Ко всему этому надо прибавить, что все Майковы поголовно были эпикурейцы, тонкие ценители всего изящного и гастрономы, умеющие вкусно и в меру поесть и выпить. Наконец, все Майковы подряд были созерцатели, с примесью некоторой доли сентиментальности. О Майкове-отце нечего и говорить уж: поставщик образов в Исаакиевский собор и другие церкви Петербурга, он вечно витал в мире небесных образов, и глаза его то и дело возносились горе. Старший сын его, Аполлон, в свою очередь, был преисполнен звуков чистых и молитв: любил уноситься своим поэтическим воображением в эпохи античной древности и средневекового рыцарства и спускался в мир окружавшей его действительности только для подражания любовным мотивам Гейне и для воспевания подвигов великих мира сего.

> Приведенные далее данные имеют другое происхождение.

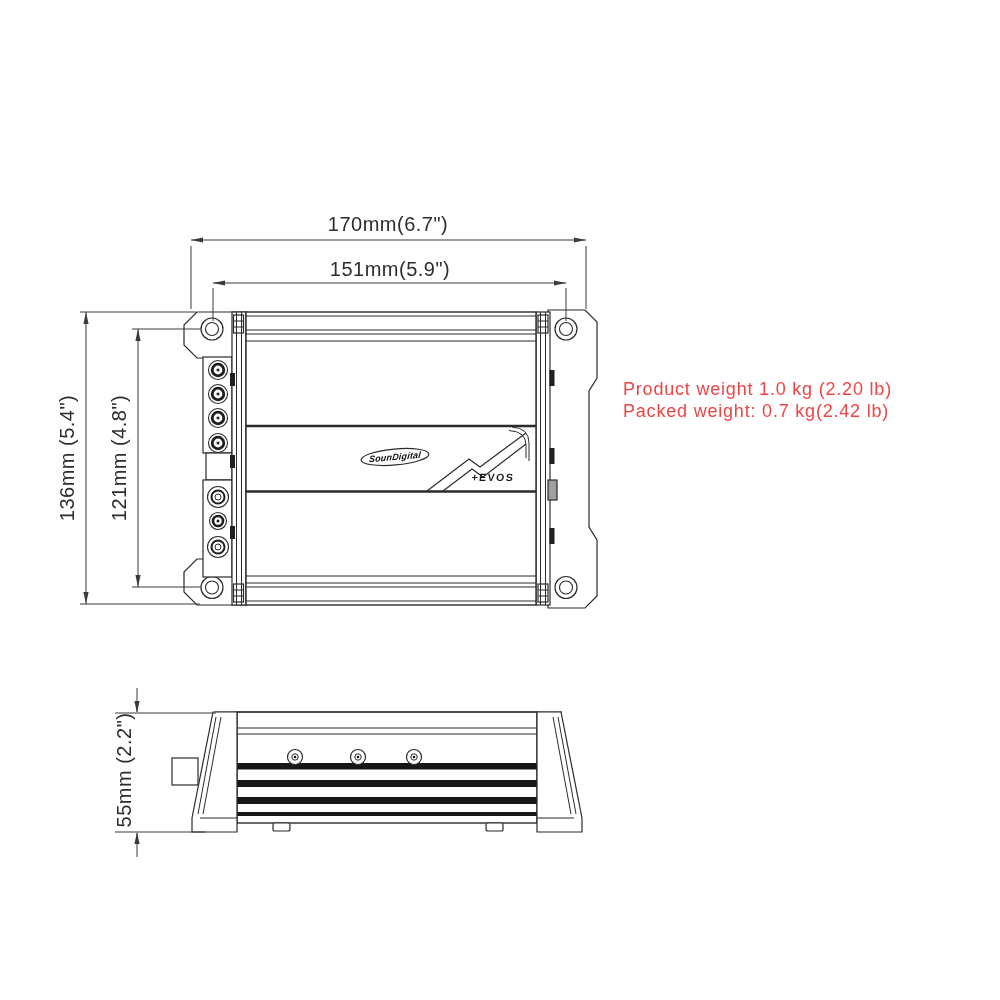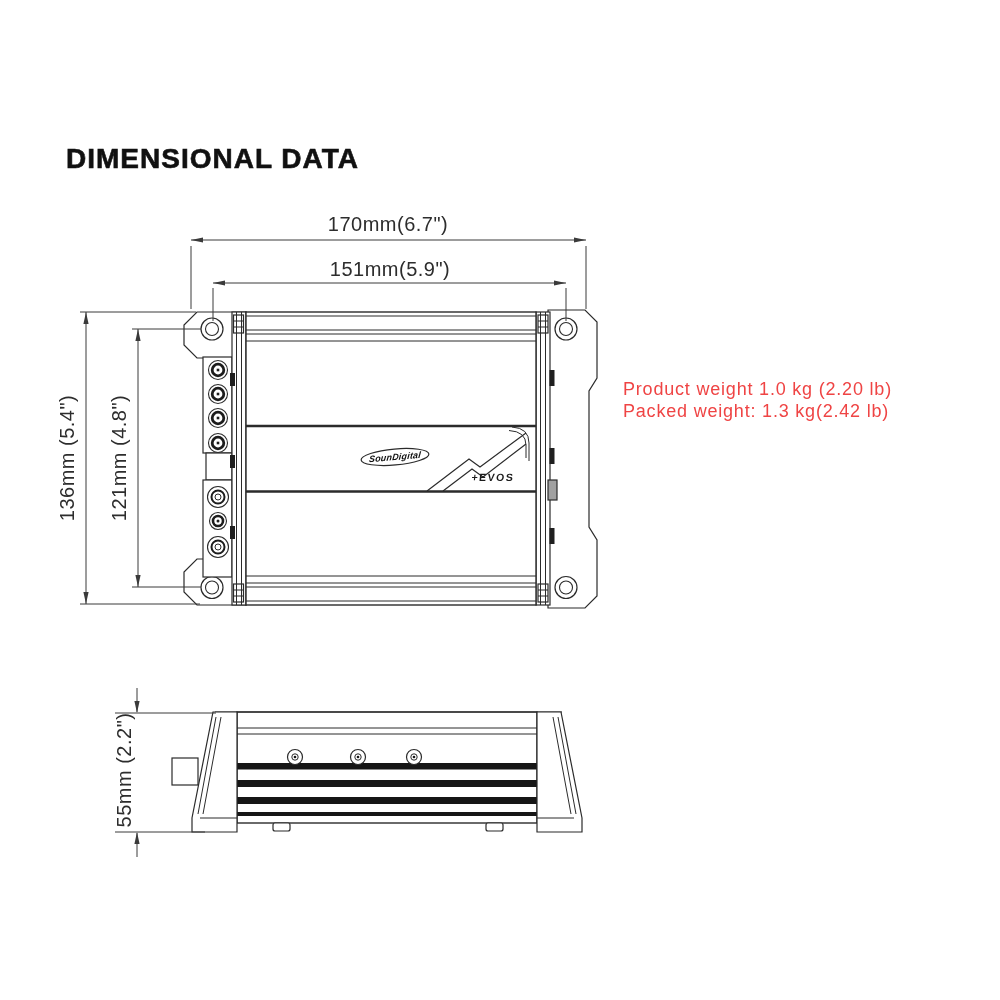--- a/index.html
+++ b/index.html
@@ -200,27 +200,26 @@
         <polygon points="138,587 135.4,575 140.6,575" fill="#3a3a3a" stroke="none"></polygon>
       </g>
       <g>
         <path d="M115 713 H216 M115 832 H205 M137 688 V712 M137 857 V833"></path>
         <polygon points="137,713 134.4,701 139.6,701" fill="#3a3a3a" stroke="none"></polygon>
         <polygon points="137,832 134.4,844 139.6,844" fill="#3a3a3a" stroke="none"></polygon>
       </g>
     </g>
   </svg>
 
-  <div class="page-title">DIMENSIONAL DATA</div>
 
   <div class="dim-label" style="left:388px;top:224px;">170mm(6.7")</div>
   <div class="dim-label" style="left:390px;top:269px;">151mm(5.9")</div>
   <div class="dim-label vert" style="left:67px;top:458px;">136mm (5.4")</div>
   <div class="dim-label vert" style="left:119px;top:458px;">121mm (4.8")</div>
   <div class="dim-label vert" style="left:124px;top:770px;">55mm (2.2")</div>
 
   <div class="weight-line" style="top:379px;">Product weight 1.0 kg (2.20 lb)</div>
-  <div class="weight-line" style="top:401px;">Packed weight: 1.3 kg(2.42 lb)</div>
+  <div class="weight-line" style="top:401px;">Packed weight: 0.7 kg(2.42 lb)</div>
 
   <div class="brand-logo-text">SounDigital</div>
   <div class="evos-label">+EVOS</div>
 
 </div>
 
 </body></html>

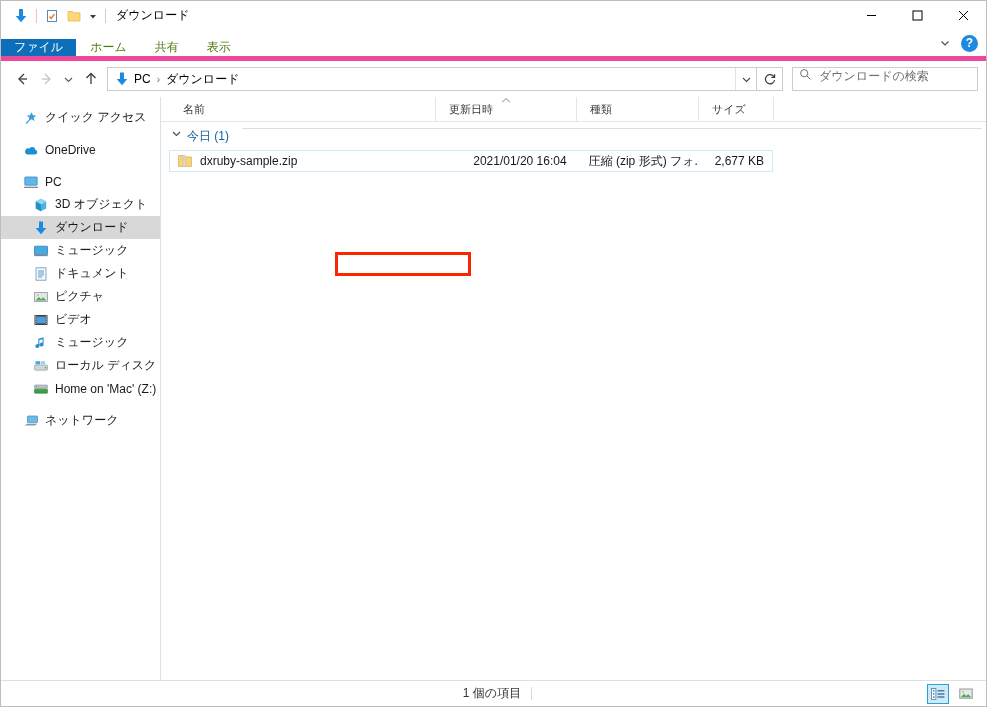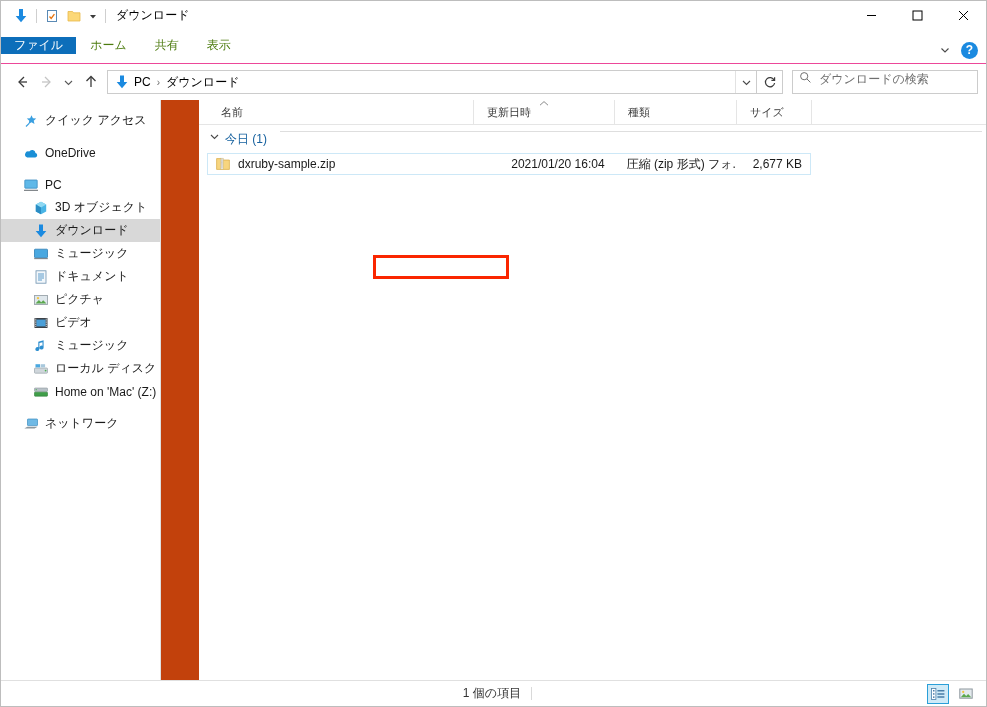--- a/index.html
+++ b/index.html
@@ -82,25 +82,24 @@
     display: flex;
     align-items: center;
     justify-content: center;
   }
 
   
   .ribbon {
     height: 26px;
     min-height: 26px;
     display: flex;
-    align-items: flex-start;
-    background: #ffffff;
-    border-bottom: 1px solid #ec4899;
-    position: relative;
-    margin-top: 7px;
+    align-items: flex-end;
+    background: #ffffff;
+    border-bottom: 5px solid #ec4899;
+    position: relative;
   }
   .tab {
     display: flex;
     align-items: center;
     padding: 0 14px;
     font-size: 12px;
     color: #4d7c0f;
     white-space: nowrap;
   }
   .tab.file {
@@ -226,22 +225,21 @@
     color: #6f6f6f;
     margin-left: 7px;
     white-space: nowrap;
   }
 
   
   .bodysplit {
     flex: 1;
     display: flex;
     min-height: 0;
-    background: #c2410c;
-    gap: 38px;
+    background: #e5e5e5;
   }
   .sidebar {
     width: 159px;
     min-width: 159px;
     background: #ffffff;
     border-right: 1px solid #e0e0e0;
     padding-top: 9px;
     overflow: hidden;
     position: relative;
   }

Средний сын, Владимир, тоже склонен был к созерцательности. Между прочим, административная служба по департаменту внешней торговли столь иссушила его, что жена его, обладавшая более живым и пылким темпераментом, не в состоянии была ужиться с ним и сбежала от него на Кавказ с одним нигилистом, которого впоследствии Гончаров покарал, изобразивши в своем романе "Обрыв" в образе Марка Волохова. В 1865 году, живя в Парголове, я встретил однажды этого господина у Владимира Майкова, жившего на даче в Мурине, и мы гарцевали с ним даже верхами на чухонских лошадях. Он, как раз в то время, ухаживал за госпожою Майковой и показался мне очень симпатичным молодым человеком, не имеющим ничего общего с карикатурным героем романа Гончарова.
Что касается младшего брата Майкова, Леонида, нашего сотоварища, то он выдался более в мать, чем в отца; братья его все были брюнеты, а он блондин, весь какой-то мягкотелый и уже в юности обещавший со временем потучнеть.